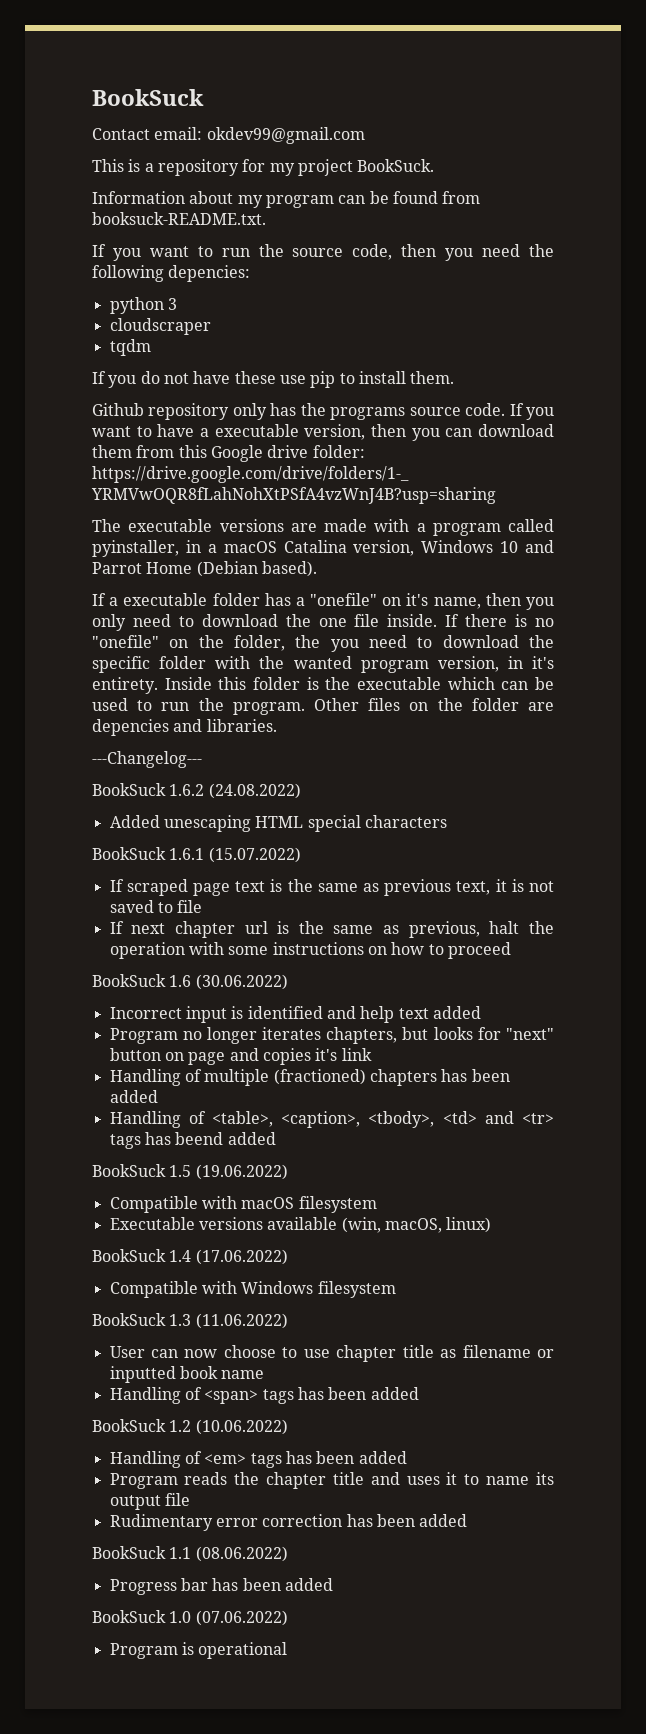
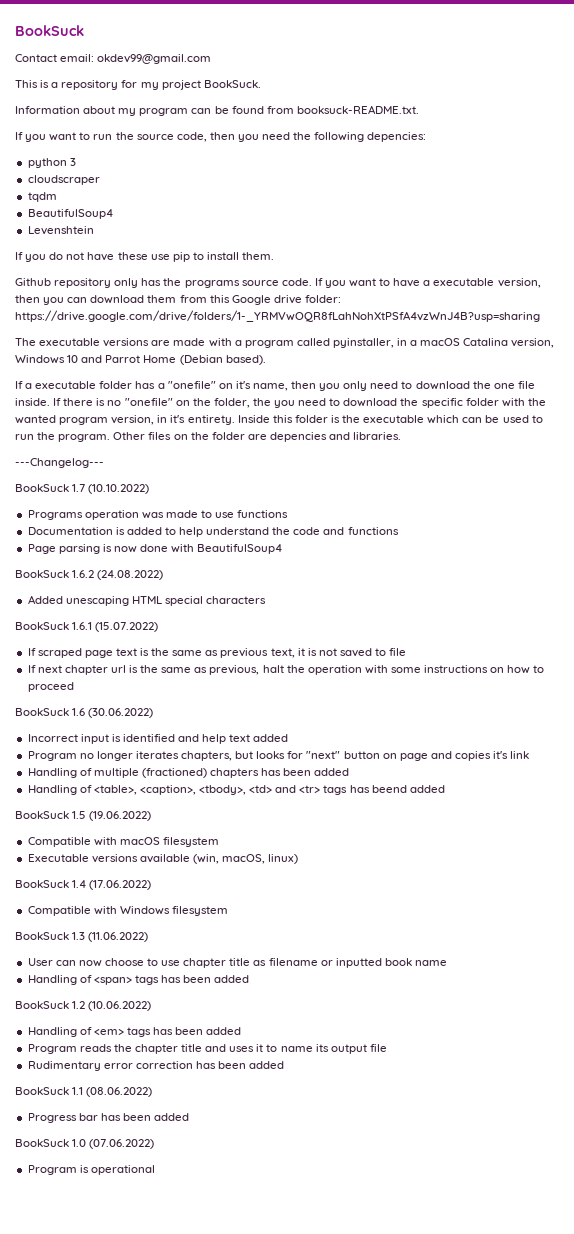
  tqdm
+ BeautifulSoup4
+ Levenshtein
+ BookSuck 1.7 (10.10.2022)
+ Programs operation was made to use functions
+ Documentation is added to help understand the code and functions
+ Page parsing is now done with BeautifulSoup4

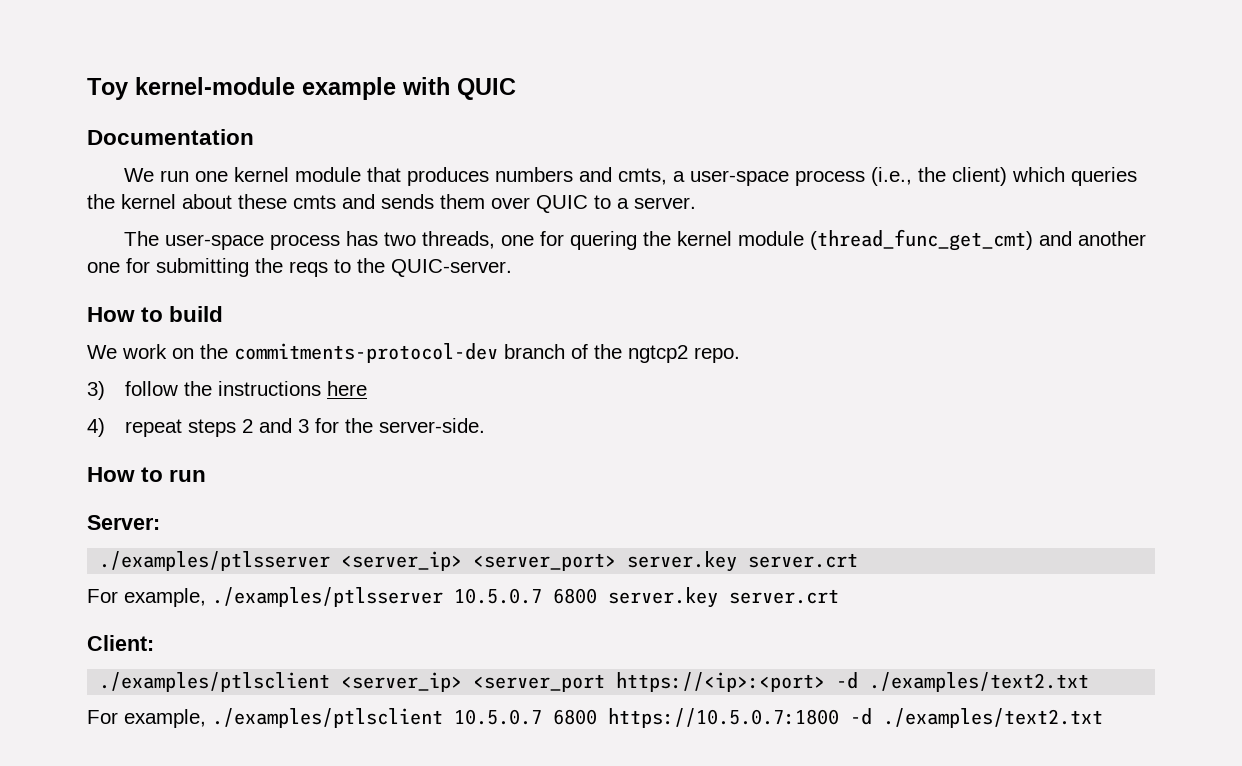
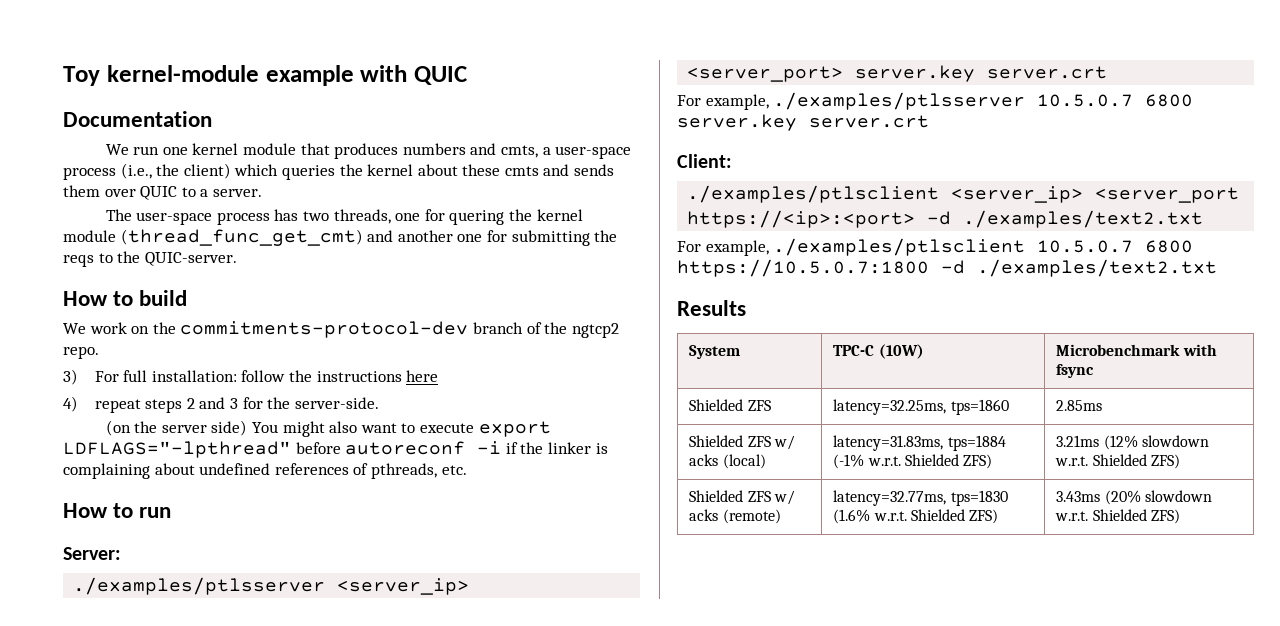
- 3) follow the instructions here
+ 3) For full installation: follow the instructions here
+ (on the server side) You might also want to execute export LDFLAGS="-lpthread" before autoreconf -i if the linker is complaining about undefined references of pthreads, etc.
+ Results
+ System | TPC-C (10W) | Microbenchmark with fsync
+ Shielded ZFS | latency=32.25ms, tps=1860 | 2.85ms
+ Shielded ZFS w/ acks (local) | latency=31.83ms, tps=1884 (-1% w.r.t. Shielded ZFS) | 3.21ms (12% slowdown w.r.t. Shielded ZFS)
+ Shielded ZFS w/ acks (remote) | latency=32.77ms, tps=1830 (1.6% w.r.t. Shielded ZFS) | 3.43ms (20% slowdown w.r.t. Shielded ZFS)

_Task goal_
Write every record out again exactly, omitting the pictures they hold.

_Solution_
  tqdm
+ BeautifulSoup4
+ Levenshtein
+ BookSuck 1.7 (10.10.2022)
+ Programs operation was made to use functions
+ Documentation is added to help understand the code and functions
+ Page parsing is now done with BeautifulSoup4

- 3) follow the instructions here
+ 3) For full installation: follow the instructions here
+ (on the server side) You might also want to execute export LDFLAGS="-lpthread" before autoreconf -i if the linker is complaining about undefined references of pthreads, etc.
+ Results
+ System | TPC-C (10W) | Microbenchmark with fsync
+ Shielded ZFS | latency=32.25ms, tps=1860 | 2.85ms
+ Shielded ZFS w/ acks (local) | latency=31.83ms, tps=1884 (-1% w.r.t. Shielded ZFS) | 3.21ms (12% slowdown w.r.t. Shielded ZFS)
+ Shielded ZFS w/ acks (remote) | latency=32.77ms, tps=1830 (1.6% w.r.t. Shielded ZFS) | 3.43ms (20% slowdown w.r.t. Shielded ZFS)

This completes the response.